Additionally, sequence variants have been known to modify sequence-specific methylation patterning at gene regulatory elements, effectively altering gene expression. Thus, determining the impact of genetic variants on gene regulation is crucial for elucidating the mechanisms by which variants increase the risk of disease.
Human post-mortem brain research challenges
However, to properly use postmortem brain tissue to study neuropsychiatric disorders, it is paramount that we use brain tissues from continuously increasing sample sizes and, perhaps, even more critically, collect brains from ethnically diverse populations. While the establishment of various large postmortem brain collection centers has begun to address the need for greater sample sizes, expanding the ethnic diversity of potential donors remains a necessity for providing insight into the population-specific disease-associated genetic mechanisms. For instance, virtually all available postmortem brain banks worldwide are composed primarily of subjects with European or North American genetic backgrounds.
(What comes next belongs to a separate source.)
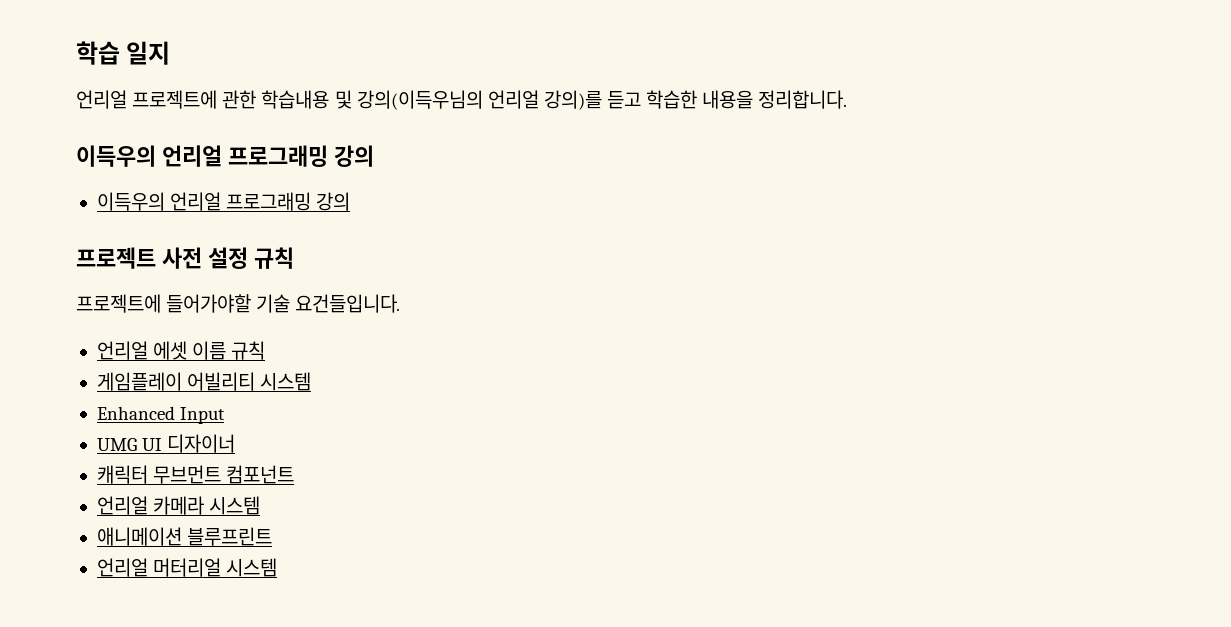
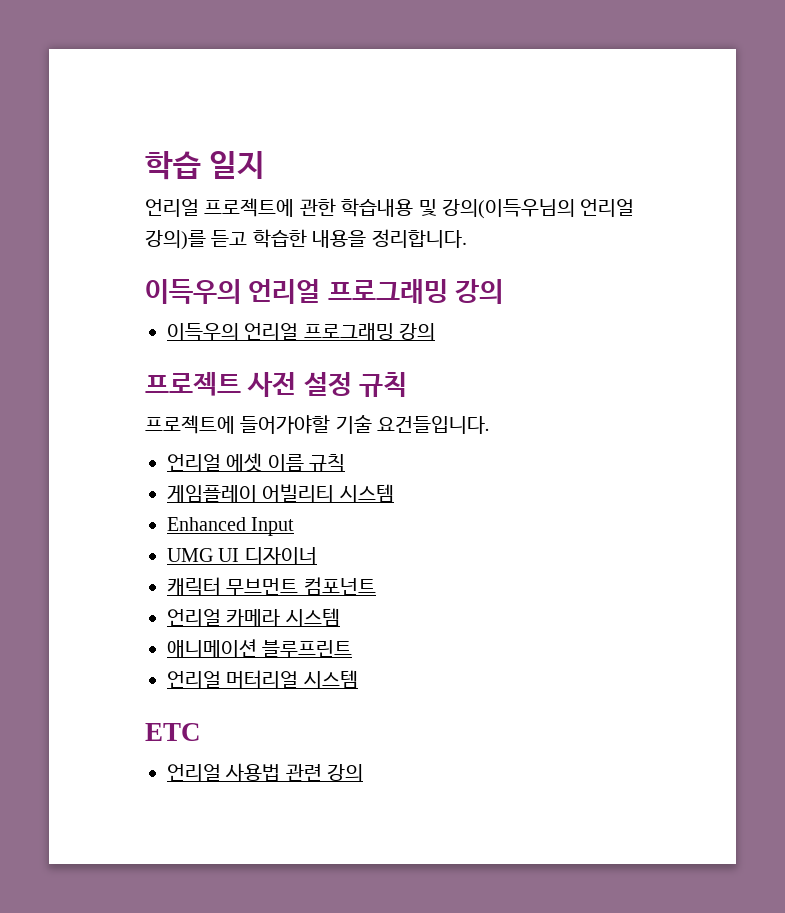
+ ETC
+ 언리얼 사용법 관련 강의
The importance of integrating GWAS and transcriptome data from the same population can be further surmised from the GWAS data alone, which have long identified population stratification as a major confounding factor in determining true disease association signals due to variation in allele frequencies between ethnic groups. Disregarding population-specific genetic variation can lead to substantial difficulties in interpreting the eQTL data, especially for SNPs with significantly varying allele frequencies between populations. The limited tissue contribution to postmortem brain banks by donors from different ethnic groups may be a result of negative social, political, and cultural ideations concerning organ donation. It is well understood, at least in the North American medical community, that minority groups are less likely to participate in organ donation compared to Caucasians. For these reasons, initiating international collaborations to establish postmortem brain repositories dedicated to expanding the ethnic diversity of potential donors would greatly improve research outcomes for understanding how genetic predispositions impact neuropsychiatric etiopathology across different populations.
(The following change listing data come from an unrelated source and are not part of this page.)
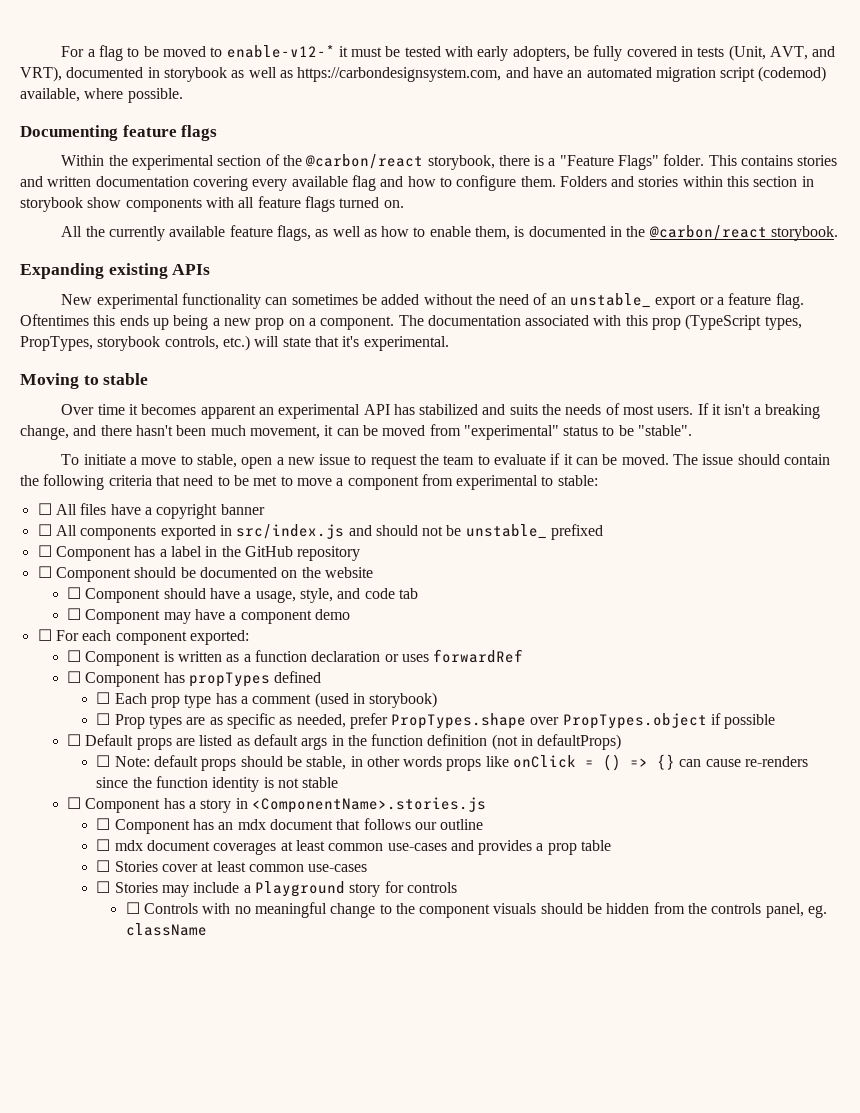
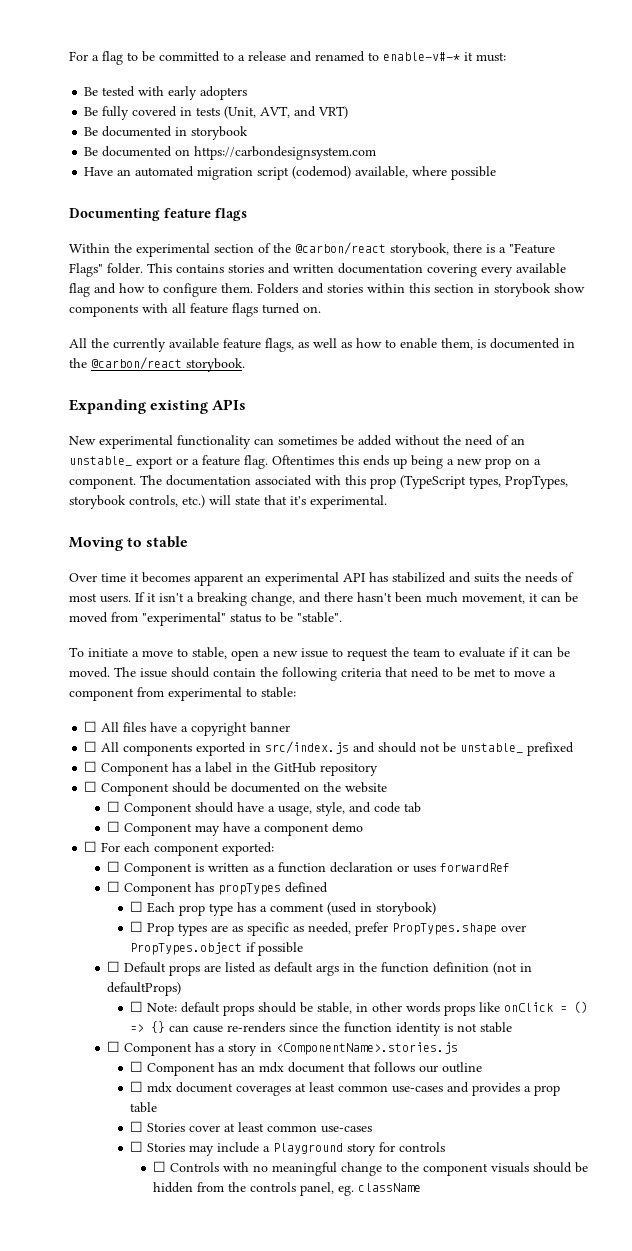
- For a flag to be moved to enable-v12-* it must be tested with early adopters, be fully covered in tests (Unit, AVT, and VRT), documented in storybook as well as https://carbondesignsystem.com, and have an automated migration script (codemod) available, where possible.
+ For a flag to be committed to a release and renamed to enable-v#-* it must:
+ Be tested with early adopters
+ Be fully covered in tests (Unit, AVT, and VRT)
+ Be documented in storybook
+ Be documented on https://carbondesignsystem.com
+ Have an automated migration script (codemod) available, where possible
In conclusion, integrating findings from large GWAS and high-throughput gene expression studies will inform the functional relevance of disease- associated risk variants. While in recent years, the statistical power has become less concerning, the lack of ethnic diversity among the current postmortem brain banks still significantly impedes the progress toward understanding the genetic mechanisms underlying neuropsychiatric disorders. Within the scientific community, a greater emphasis should be placed on developing robust, ethnically diverse postmortem brain databases through public education on the importance of organ donation and international scientific collaboration. The wealth of information from expanded postmortem brain studies will increase our understanding of individual differences’ roles in disease susceptibility and yield important insights into ethnicity-specific occurrence rates, progression, and treatment of neuropsychiatric disorders.